··· Material provided ···
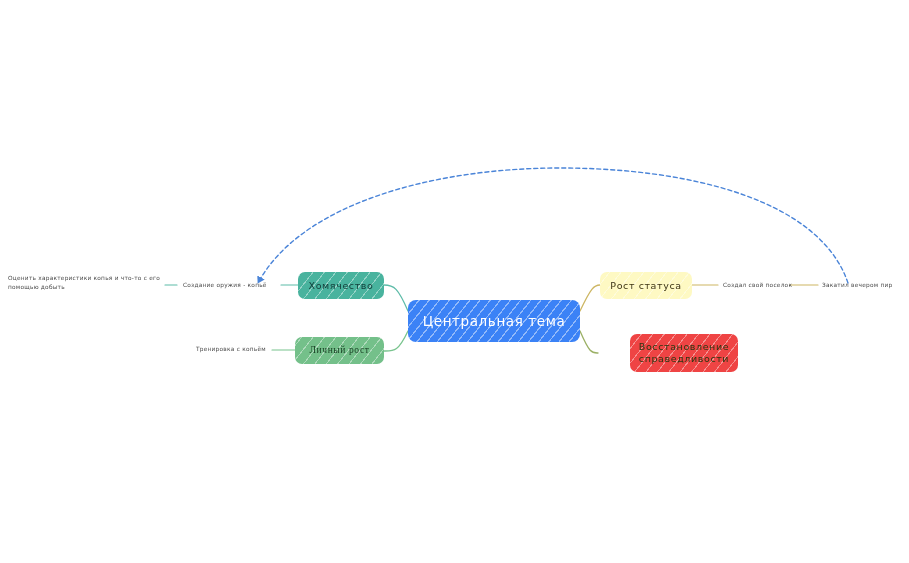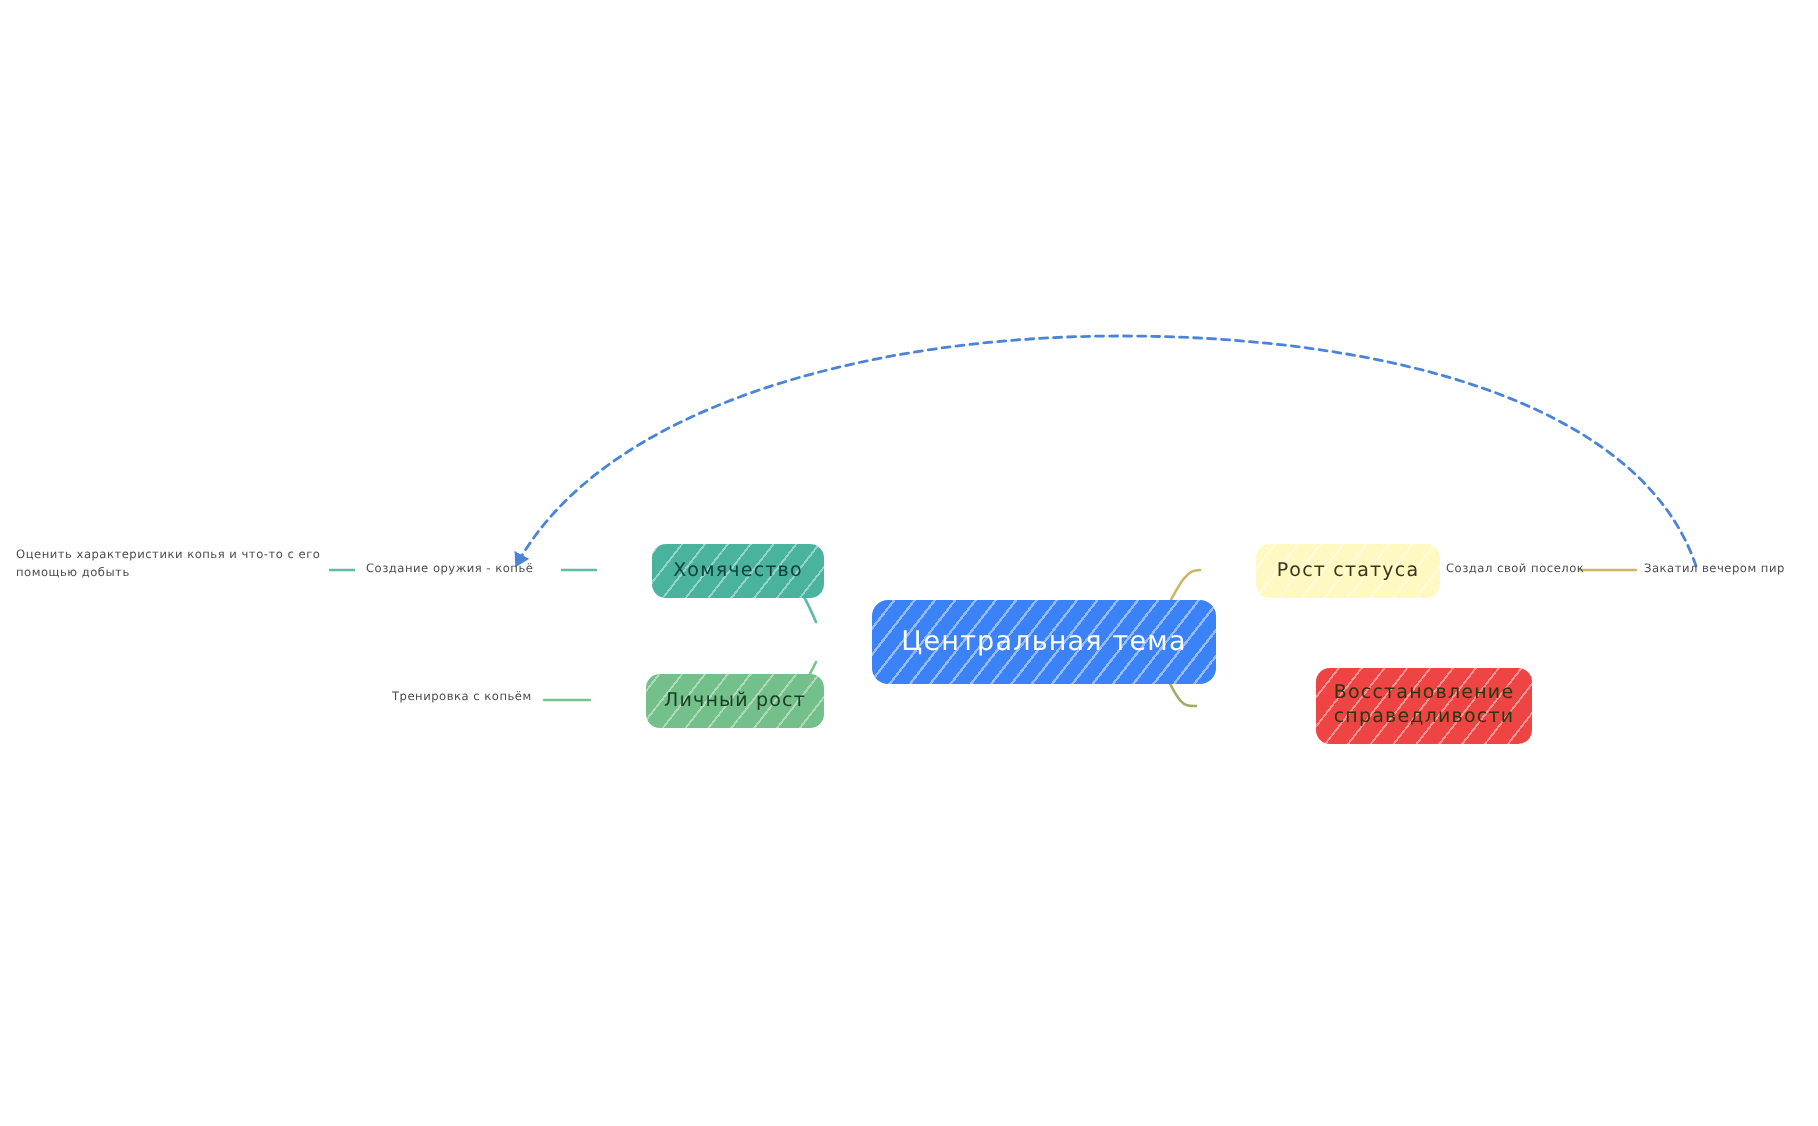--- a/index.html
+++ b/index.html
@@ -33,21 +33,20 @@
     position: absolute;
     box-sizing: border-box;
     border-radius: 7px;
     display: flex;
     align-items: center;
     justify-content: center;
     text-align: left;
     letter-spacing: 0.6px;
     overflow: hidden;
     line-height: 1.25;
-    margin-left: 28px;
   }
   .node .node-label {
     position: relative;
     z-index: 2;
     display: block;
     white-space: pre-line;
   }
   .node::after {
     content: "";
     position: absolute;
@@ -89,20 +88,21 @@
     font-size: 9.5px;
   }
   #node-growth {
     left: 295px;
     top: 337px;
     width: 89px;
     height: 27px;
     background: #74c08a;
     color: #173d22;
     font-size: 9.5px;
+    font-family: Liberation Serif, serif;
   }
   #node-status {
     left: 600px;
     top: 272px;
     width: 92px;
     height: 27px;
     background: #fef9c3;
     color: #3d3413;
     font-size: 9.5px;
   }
···
Exercise prompt:
All lines from the one containing "z-index: 2;" through the end of the listing must be transcribed exactly. No other lines belong in the answer.

Exercise answer:
     z-index: 2;
     display: block;
     white-space: pre-line;
   }
   .node::after {
     content: "";
     position: absolute;
@@ -89,20 +88,21 @@
     font-size: 9.5px;
   }
   #node-growth {
     left: 295px;
     top: 337px;
     width: 89px;
     height: 27px;
     background: #74c08a;
     color: #173d22;
     font-size: 9.5px;
+    font-family: Liberation Serif, serif;
   }
   #node-status {
     left: 600px;
     top: 272px;
     width: 92px;
     height: 27px;
     background: #fef9c3;
     color: #3d3413;
     font-size: 9.5px;
   }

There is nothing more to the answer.